La tentation du salariat
C'est le Dr Éric May, président de l'Union syndicale des médecins de centres de santé (USMCS) qui a soufflé la formule au maire de la Ferté-Bernard (Sarthe, 10 000 habitants). En 2011, l'édile tente d'attirer, en vain, de nouveaux praticiens sur son territoire en leur proposant des facilités de logement et une voiture de fonction. Aucun n'accepte. La mairie décide alors de proposer des postes de praticiens salariés à 4 000 euros mensuels pour 35 heures hebdomadaires. Elle transforme un bâtiment municipal en centre de santé, passe une annonce, et reçoit une bonne dizaine de réponses de praticiens intéressés. Trois généralistes y exercent aujourd'hui.
L'exemple a fait des émules. À Bernay dans l'Eure, (11 000 habitants), le maire Hervé Maurey, grand pourfendeur de la liberté d'installation, a mis en place un centre de santé fin 2013. Une femme médecin généraliste a accepté l'offre de la ville. Mais elle est depuis partie s'installer ailleurs, et le poste est vacant.
À Domats dans l'Yonne (852 habitants), la mairie a proposé en octobre 2013 deux postes de généralistes salariés dans un centre de santé municipal. Détail piquant, les habitants ont mis la main à la poche à hauteur de 73 000 euros pour aider à la construction du bâtiment. Aujourd'hui, trois médecins généralistes y exercent. D'autres villes, comme Cognac (Charente), Saint-Cosme-en-Vairais ou Conneré (Sarthe), ont depuis suivi l'exemple.

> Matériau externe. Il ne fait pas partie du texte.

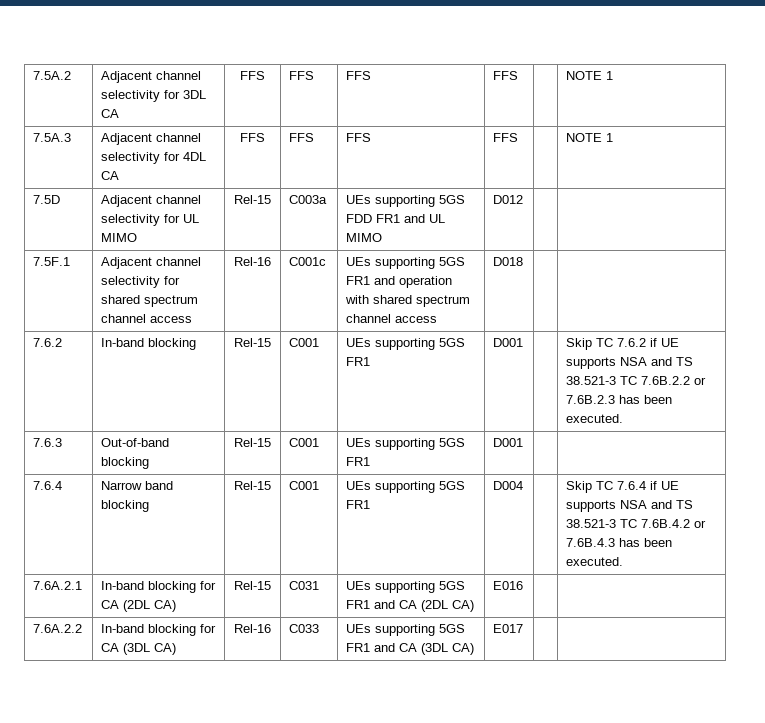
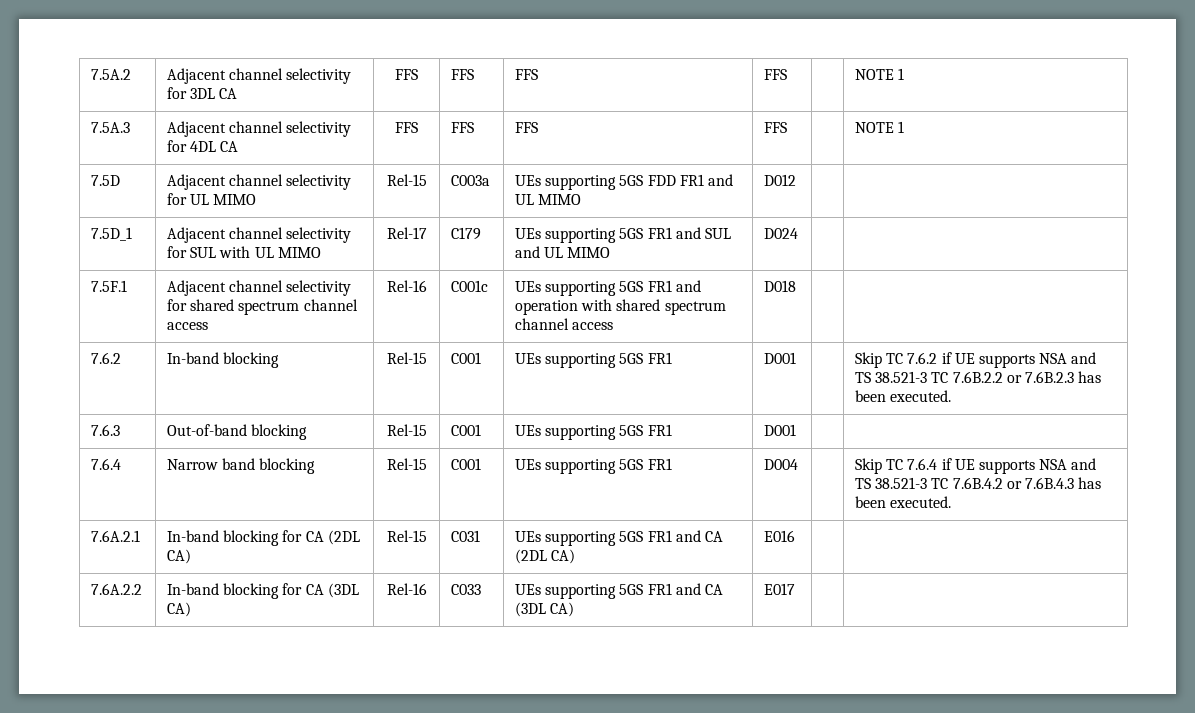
+ 7.5D_1 | Adjacent channel selectivity for SUL with UL MIMO | Rel-17 | C179 | UEs supporting 5GS FR1 and SUL and UL MIMO | D024 | |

Des clips contre les déserts et des initiatives farfelues
Certaines communes jouent la carte de l'humour. À Limerzel dans le Morbihan (1 350 habitants), le dernier généraliste est parti en juin 2014, juste au moment où s'achevait la construction de la maison médicale. La municipalité tourne alors un clip mettant en scène les habitants privés de médecin : la couturière fait les points de suture, un ouvrier élabore les plâtres, etc. Sans succès. La maison médicale reste vide. Dans le Finistère, la commune de Huelgoat (1 500 habitants) a suivi l'exemple en septembre 2015. À l’époque, un seul praticien exerçait dans la commune, mais l'initiative n'a pas permis d'en faire venir un autre.
Parfois, la recherche de praticien frôle le dérapage. En août 2015, à Fréhel dans les Côtes d'Armor (1 600 habitants l'hiver), le maire – en quête d'un généraliste – a passé une petite annonce sur « Le bon coin », contre l'avis des trois médecins présents. L'initiative n'a rien donné.
Le pompon? En 2011, une adjointe au maire de Dijon avait suggéré de remplacer les médecins par des vétérinaires dans les zones sous-dotées. Une provocation qui avait soulevé l'indignation.